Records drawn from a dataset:
══════════════════════════════
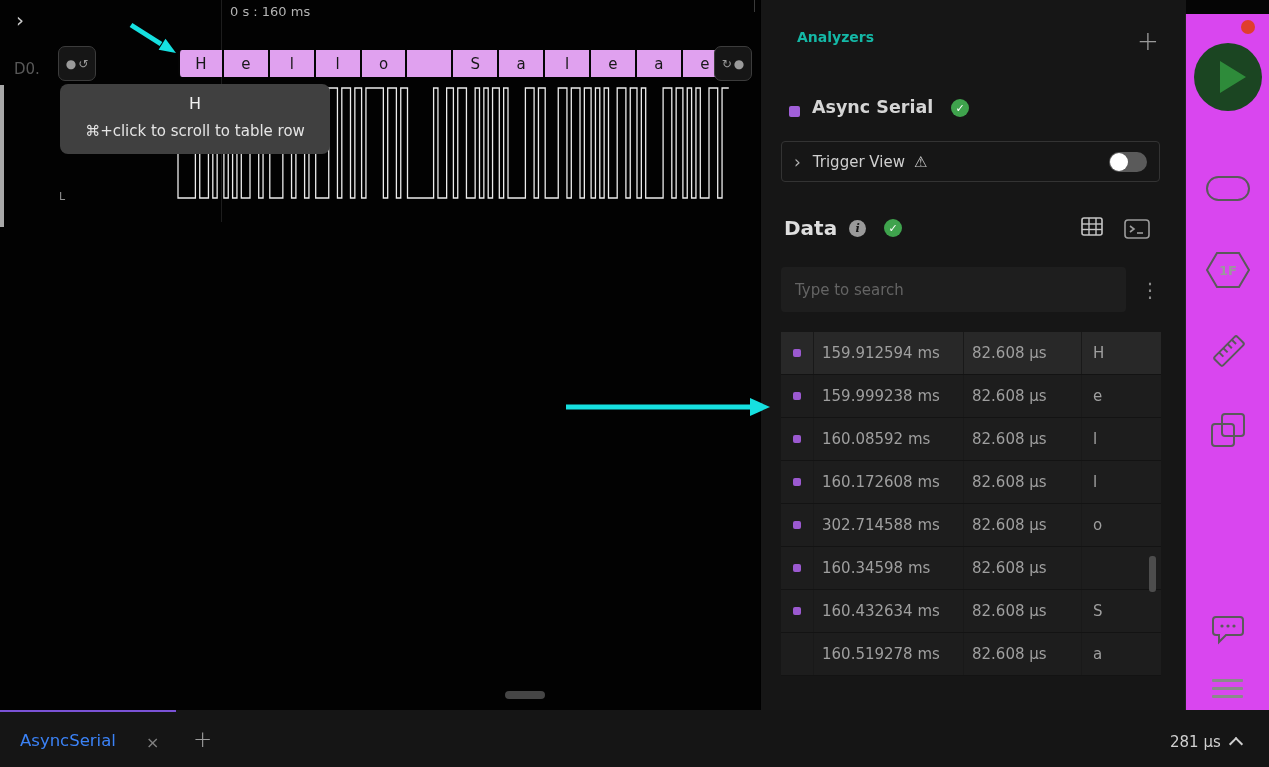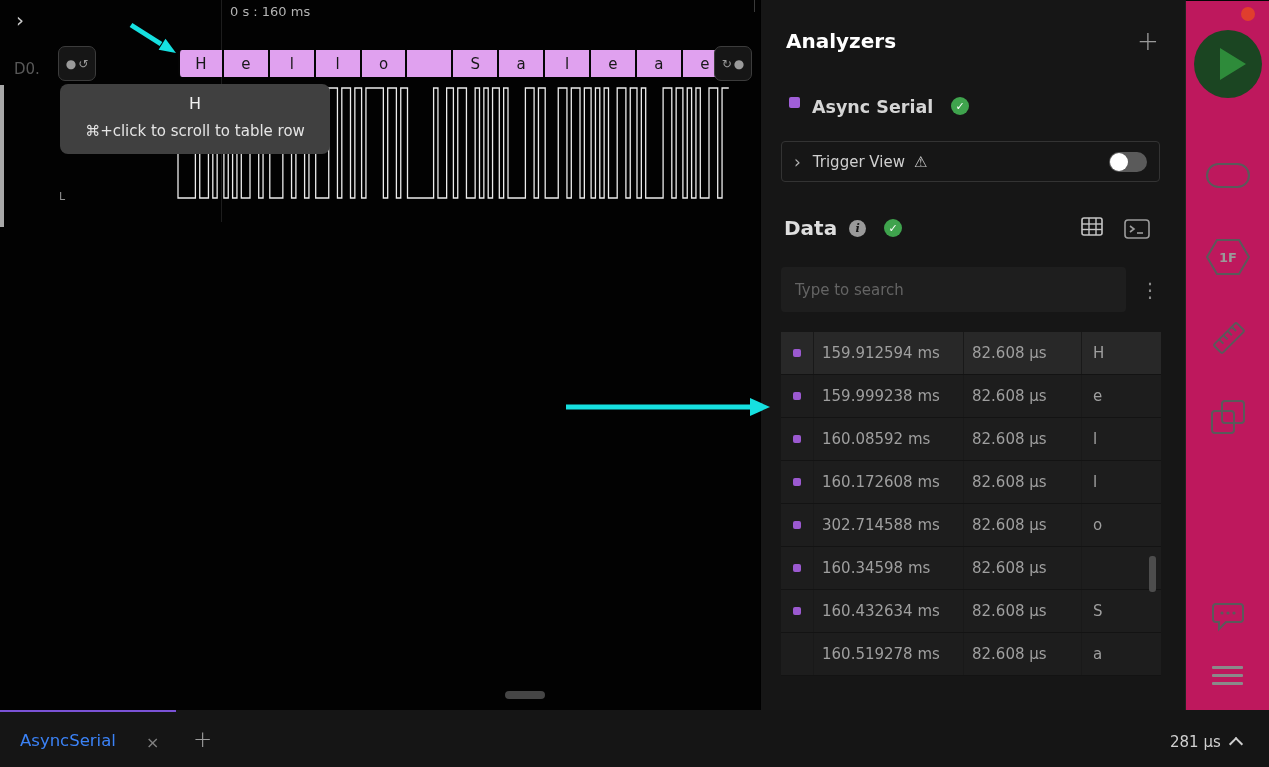--- a/index.html
+++ b/index.html
@@ -25,23 +25,23 @@
   .marker-right{left:714px;}
   .low-marker{position:absolute;left:59px;top:190px;font-size:11px;color:#8f8f8f;z-index:2;}
   .tooltip{position:absolute;left:60px;top:84px;width:270px;box-sizing:border-box;padding:10px 14px 14px;background:#404040;
     border-radius:8px;text-align:center;z-index:10;}
   .tt-char{font-size:16px;color:#f2f2f2;margin-bottom:9px;}
   .tt-hint{font-size:15px;color:#e5e5e5;white-space:nowrap;}
   .hscroll{position:absolute;left:505px;top:691px;width:40px;height:8px;background:#454545;border-radius:4px;cursor:pointer;}
 
   
   .panel{position:absolute;left:760px;top:0;width:425px;height:710px;background:#161616;border-left:1px solid #000;}
-  .panel-title{position:absolute;left:25px;top:29px;font-size:20px;font-weight:600;color:#ffffff;}
+  .panel-title{position:absolute;left:36px;top:29px;font-size:14px;font-weight:600;color:#14b8a6;}
   .panel-add{position:absolute;left:376px;top:26px;font-size:26px;font-weight:300;color:#9a9a9a;cursor:pointer;}
-  .analyzer-item{position:absolute;left:28px;top:97px;display:flex;align-items:flex-start;gap:12px;cursor:pointer;}
+  .analyzer-item{position:absolute;left:28px;top:97px;display:flex;align-items:flex-end;gap:12px;cursor:pointer;}
   .sq-bullet{width:11px;height:11px;border-radius:2px;background:#a05fd8;}
   .analyzer-name{font-size:17.5px;font-weight:600;color:#d5d5d5;}
   .check-circle{width:18px;height:18px;border-radius:50%;background:#3fa34d;display:inline-flex;align-items:center;
     justify-content:center;font-size:11px;color:#fff;margin-left:6px;}
   .trigger-row{position:absolute;left:20px;top:141px;width:379px;height:41px;box-sizing:border-box;border:1px solid #333;
     border-radius:4px;display:flex;align-items:center;padding:0 12px;cursor:pointer;}
   .tr-chevron{font-size:17px;color:#b0b0b0;}
   .tr-label{font-size:15px;color:#cfcfcf;margin-left:12px;}
   .tr-warning{font-size:15px;color:#c9c9c9;margin-left:9px;}
   .toggle{margin-left:auto;width:38px;height:20px;background:#5a5a5a;border-radius:10px;position:relative;cursor:pointer;}
@@ -65,21 +65,21 @@
   .c-data{width:80px;padding-left:11px;}
   .thead .c-start,.thead .c-dur,.thead .c-data{border-left:1px solid #2b2b2b;}
   .trow{display:flex;height:42px;align-items:flex-start;background:#1d1d1d;border-bottom:1px solid #131313;font-size:15px;
     color:#9f9f9f;cursor:pointer;}
   .trow.highlight{background:#282828;}
   .trow .c-start,.trow .c-dur,.trow .c-data{border-left:1px solid #191919;}
   .row-bullet{width:8px;height:8px;border-radius:2px;background:#9b59d0;}
   .vscroll{position:absolute;left:388px;top:556px;width:7px;height:36px;background:#4d4d4d;border-radius:3px;cursor:pointer;}
 
   
-  .toolbar{position:absolute;left:1185px;top:1px;width:84px;height:710px;background:#be185d;border-left:1px solid #222;}
+  .toolbar{position:absolute;left:1185px;top:14px;width:84px;height:710px;background:#d946ef;border-left:1px solid #222;}
   .play-btn{position:absolute;left:8px;top:29px;width:68px;height:68px;border-radius:50%;background:#1b4522;display:flex;
     align-items:center;justify-content:center;cursor:pointer;}
   .play-tri{width:0;height:0;border-left:26px solid #2e8b3a;border-top:16px solid transparent;border-bottom:16px solid transparent;margin-left:9px;}
   .red-dot{position:absolute;left:55px;top:6px;width:14px;height:14px;border-radius:50%;background:#e03e2d;}
   .dev-icon{position:absolute;left:20px;top:162px;width:44px;height:25px;border:2px solid #5a5a5a;border-radius:13px;box-sizing:border-box;cursor:pointer;}
   .tb-icon{position:absolute;cursor:pointer;}
   .hamburger{position:absolute;left:26px;top:665px;width:31px;cursor:pointer;}
   .hamburger i{display:block;height:3px;background:#8a8a8a;border-radius:1px;margin-bottom:5px;}
 
   

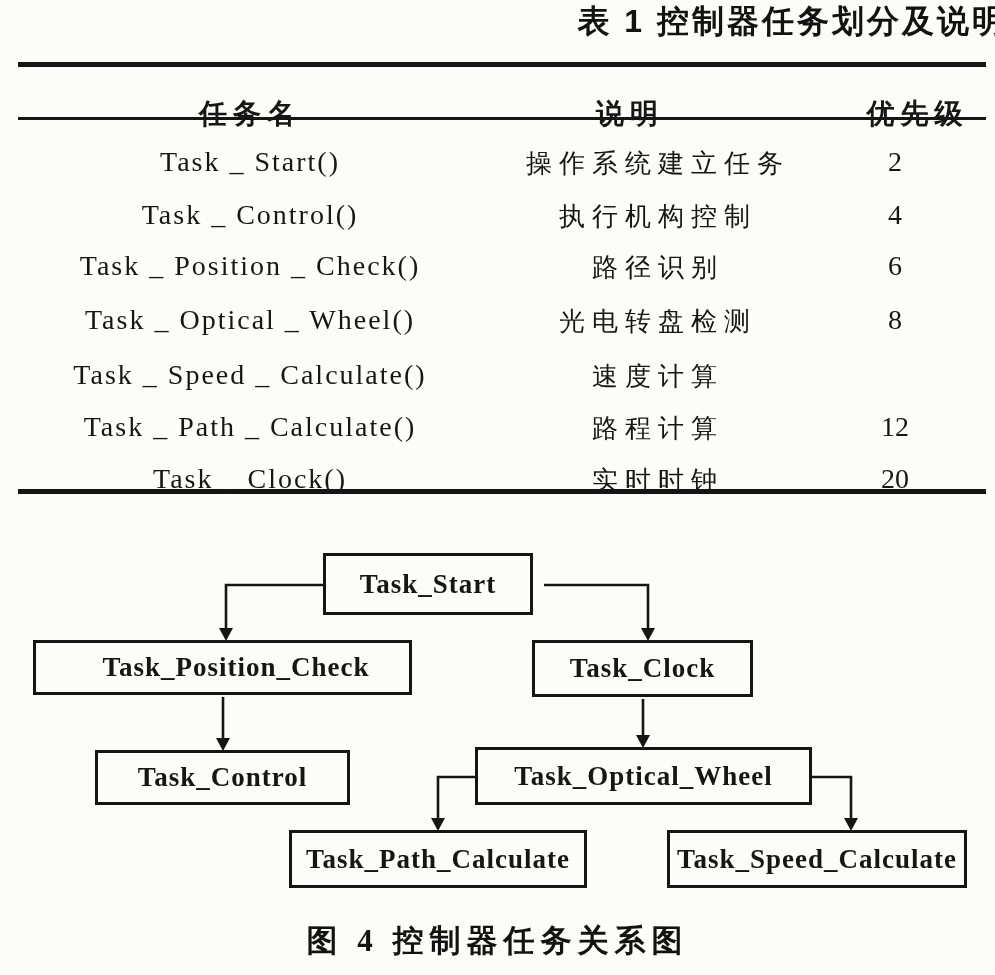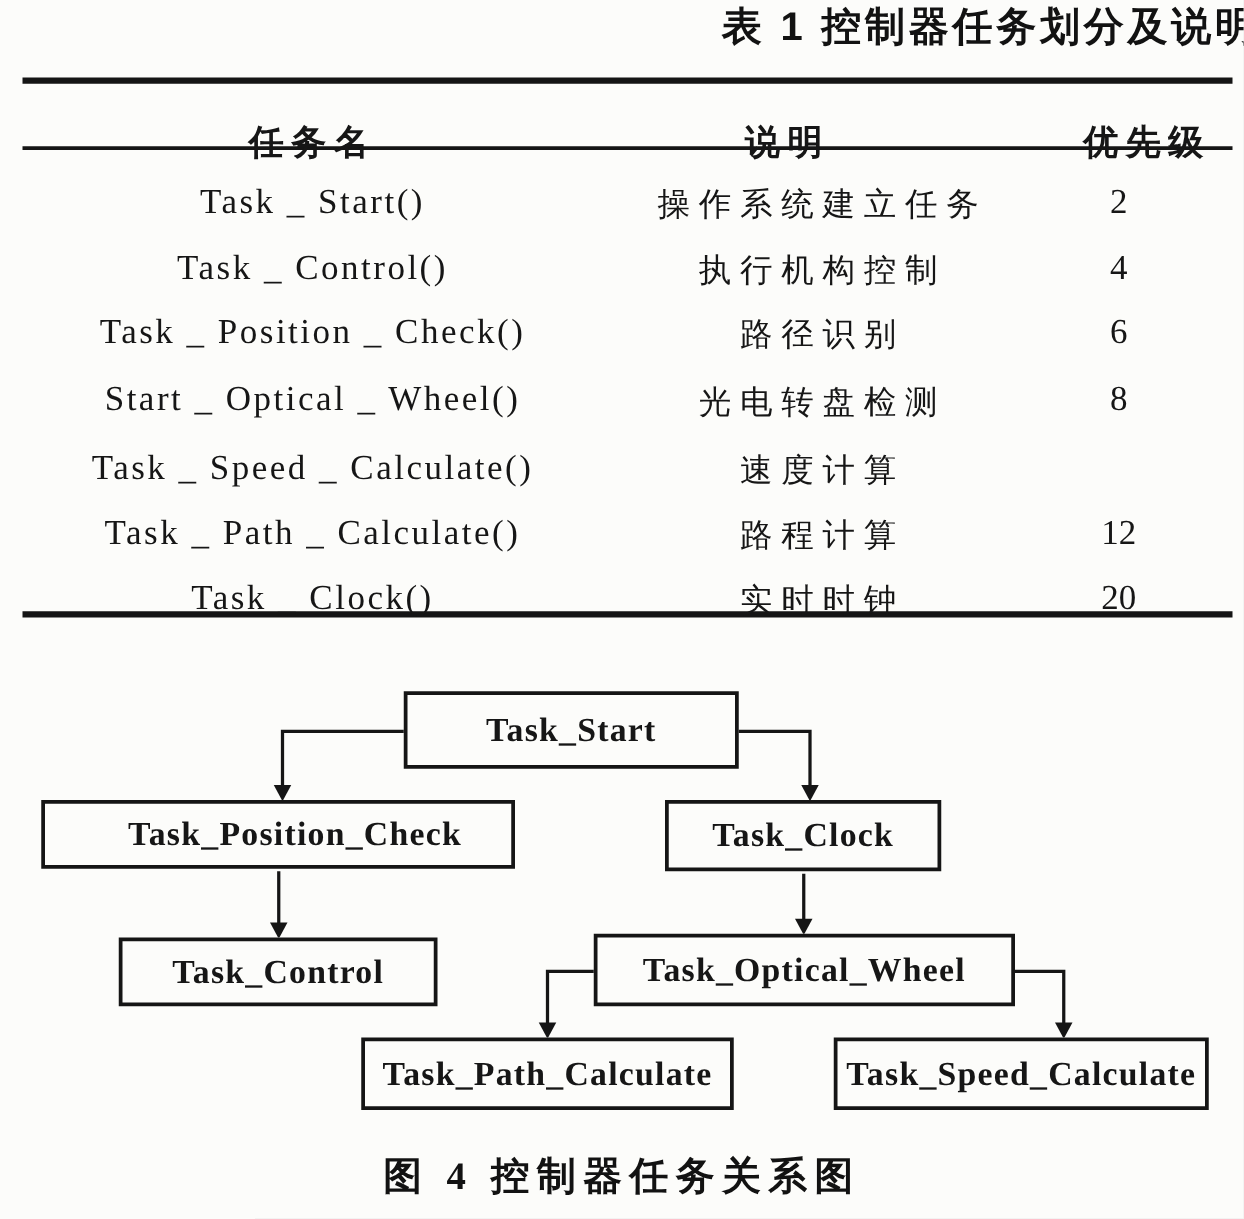--- a/index.html
+++ b/index.html
@@ -46,21 +46,21 @@
   
   .node {
     position: absolute;
     border: 3px solid #151515;
     background: #fcfcfa;
     display: flex; align-items: center; justify-content: center;
     font-family: "Liberation Serif", serif;
     font-weight: bold; font-size: 27px; letter-spacing: 1px;
     white-space: nowrap; box-sizing: border-box;
   }
-  .n-start    { left: 323px; top: 553px; width: 268px; height: 62px; }
+  .n-start    { left: 323px; top: 553px; width: 210px; height: 62px; }
   .n-poscheck { left: 33px;  top: 640px; width: 379px; height: 55px; padding-left: 27px; }
   .n-clock    { left: 532px; top: 640px; width: 221px; height: 57px; }
   .n-control  { left: 95px;  top: 750px; width: 255px; height: 55px; }
   .n-optical  { left: 475px; top: 747px; width: 337px; height: 58px; }
   .n-path     { left: 289px; top: 830px; width: 298px; height: 58px; }
   .n-speed    { left: 667px; top: 830px; width: 300px; height: 58px; }
 
   .edges-svg { position: absolute; left: 0; top: 0; pointer-events: none; }
 
   .fig-caption {
@@ -96,21 +96,21 @@
     <span class="t-cell c-task">Task _ Control()</span>
     <span class="t-cell c-desc">执行机构控制</span>
     <span class="t-cell c-pri">4</span>
   </div>
   <div class="t-row r3">
     <span class="t-cell c-task">Task _ Position _ Check()</span>
     <span class="t-cell c-desc">路径识别</span>
     <span class="t-cell c-pri">6</span>
   </div>
   <div class="t-row r4">
-    <span class="t-cell c-task">Start _ Optical _ Wheel()</span>
+    <span class="t-cell c-task">Task _ Optical _ Wheel()</span>
     <span class="t-cell c-desc">光电转盘检测</span>
     <span class="t-cell c-pri">8</span>
   </div>
   <div class="t-row r5">
     <span class="t-cell c-task">Task _ Speed _ Calculate()</span>
     <span class="t-cell c-desc">速度计算</span>
   </div>
   <div class="t-row r6">
     <span class="t-cell c-task">Task _ Path _ Calculate()</span>
     <span class="t-cell c-desc">路程计算</span>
══════════════════════════════
EXERCISE AIM: A verbatim copy of all the records, minus the pictures, is the expected answer.

ANSWER BELOW:
--- a/index.html
+++ b/index.html
@@ -25,23 +25,23 @@
   .marker-right{left:714px;}
   .low-marker{position:absolute;left:59px;top:190px;font-size:11px;color:#8f8f8f;z-index:2;}
   .tooltip{position:absolute;left:60px;top:84px;width:270px;box-sizing:border-box;padding:10px 14px 14px;background:#404040;
     border-radius:8px;text-align:center;z-index:10;}
   .tt-char{font-size:16px;color:#f2f2f2;margin-bottom:9px;}
   .tt-hint{font-size:15px;color:#e5e5e5;white-space:nowrap;}
   .hscroll{position:absolute;left:505px;top:691px;width:40px;height:8px;background:#454545;border-radius:4px;cursor:pointer;}
 
   
   .panel{position:absolute;left:760px;top:0;width:425px;height:710px;background:#161616;border-left:1px solid #000;}
-  .panel-title{position:absolute;left:25px;top:29px;font-size:20px;font-weight:600;color:#ffffff;}
+  .panel-title{position:absolute;left:36px;top:29px;font-size:14px;font-weight:600;color:#14b8a6;}
   .panel-add{position:absolute;left:376px;top:26px;font-size:26px;font-weight:300;color:#9a9a9a;cursor:pointer;}
-  .analyzer-item{position:absolute;left:28px;top:97px;display:flex;align-items:flex-start;gap:12px;cursor:pointer;}
+  .analyzer-item{position:absolute;left:28px;top:97px;display:flex;align-items:flex-end;gap:12px;cursor:pointer;}
   .sq-bullet{width:11px;height:11px;border-radius:2px;background:#a05fd8;}
   .analyzer-name{font-size:17.5px;font-weight:600;color:#d5d5d5;}
   .check-circle{width:18px;height:18px;border-radius:50%;background:#3fa34d;display:inline-flex;align-items:center;
     justify-content:center;font-size:11px;color:#fff;margin-left:6px;}
   .trigger-row{position:absolute;left:20px;top:141px;width:379px;height:41px;box-sizing:border-box;border:1px solid #333;
     border-radius:4px;display:flex;align-items:center;padding:0 12px;cursor:pointer;}
   .tr-chevron{font-size:17px;color:#b0b0b0;}
   .tr-label{font-size:15px;color:#cfcfcf;margin-left:12px;}
   .tr-warning{font-size:15px;color:#c9c9c9;margin-left:9px;}
   .toggle{margin-left:auto;width:38px;height:20px;background:#5a5a5a;border-radius:10px;position:relative;cursor:pointer;}
@@ -65,21 +65,21 @@
   .c-data{width:80px;padding-left:11px;}
   .thead .c-start,.thead .c-dur,.thead .c-data{border-left:1px solid #2b2b2b;}
   .trow{display:flex;height:42px;align-items:flex-start;background:#1d1d1d;border-bottom:1px solid #131313;font-size:15px;
     color:#9f9f9f;cursor:pointer;}
   .trow.highlight{background:#282828;}
   .trow .c-start,.trow .c-dur,.trow .c-data{border-left:1px solid #191919;}
   .row-bullet{width:8px;height:8px;border-radius:2px;background:#9b59d0;}
   .vscroll{position:absolute;left:388px;top:556px;width:7px;height:36px;background:#4d4d4d;border-radius:3px;cursor:pointer;}
 
   
-  .toolbar{position:absolute;left:1185px;top:1px;width:84px;height:710px;background:#be185d;border-left:1px solid #222;}
+  .toolbar{position:absolute;left:1185px;top:14px;width:84px;height:710px;background:#d946ef;border-left:1px solid #222;}
   .play-btn{position:absolute;left:8px;top:29px;width:68px;height:68px;border-radius:50%;background:#1b4522;display:flex;
     align-items:center;justify-content:center;cursor:pointer;}
   .play-tri{width:0;height:0;border-left:26px solid #2e8b3a;border-top:16px solid transparent;border-bottom:16px solid transparent;margin-left:9px;}
   .red-dot{position:absolute;left:55px;top:6px;width:14px;height:14px;border-radius:50%;background:#e03e2d;}
   .dev-icon{position:absolute;left:20px;top:162px;width:44px;height:25px;border:2px solid #5a5a5a;border-radius:13px;box-sizing:border-box;cursor:pointer;}
   .tb-icon{position:absolute;cursor:pointer;}
   .hamburger{position:absolute;left:26px;top:665px;width:31px;cursor:pointer;}
   .hamburger i{display:block;height:3px;background:#8a8a8a;border-radius:1px;margin-bottom:5px;}
 
   

--- a/index.html
+++ b/index.html
@@ -46,21 +46,21 @@
   
   .node {
     position: absolute;
     border: 3px solid #151515;
     background: #fcfcfa;
     display: flex; align-items: center; justify-content: center;
     font-family: "Liberation Serif", serif;
     font-weight: bold; font-size: 27px; letter-spacing: 1px;
     white-space: nowrap; box-sizing: border-box;
   }
-  .n-start    { left: 323px; top: 553px; width: 268px; height: 62px; }
+  .n-start    { left: 323px; top: 553px; width: 210px; height: 62px; }
   .n-poscheck { left: 33px;  top: 640px; width: 379px; height: 55px; padding-left: 27px; }
   .n-clock    { left: 532px; top: 640px; width: 221px; height: 57px; }
   .n-control  { left: 95px;  top: 750px; width: 255px; height: 55px; }
   .n-optical  { left: 475px; top: 747px; width: 337px; height: 58px; }
   .n-path     { left: 289px; top: 830px; width: 298px; height: 58px; }
   .n-speed    { left: 667px; top: 830px; width: 300px; height: 58px; }
 
   .edges-svg { position: absolute; left: 0; top: 0; pointer-events: none; }
 
   .fig-caption {
@@ -96,21 +96,21 @@
     <span class="t-cell c-task">Task _ Control()</span>
     <span class="t-cell c-desc">执行机构控制</span>
     <span class="t-cell c-pri">4</span>
   </div>
   <div class="t-row r3">
     <span class="t-cell c-task">Task _ Position _ Check()</span>
     <span class="t-cell c-desc">路径识别</span>
     <span class="t-cell c-pri">6</span>
   </div>
   <div class="t-row r4">
-    <span class="t-cell c-task">Start _ Optical _ Wheel()</span>
+    <span class="t-cell c-task">Task _ Optical _ Wheel()</span>
     <span class="t-cell c-desc">光电转盘检测</span>
     <span class="t-cell c-pri">8</span>
   </div>
   <div class="t-row r5">
     <span class="t-cell c-task">Task _ Speed _ Calculate()</span>
     <span class="t-cell c-desc">速度计算</span>
   </div>
   <div class="t-row r6">
     <span class="t-cell c-task">Task _ Path _ Calculate()</span>
     <span class="t-cell c-desc">路程计算</span>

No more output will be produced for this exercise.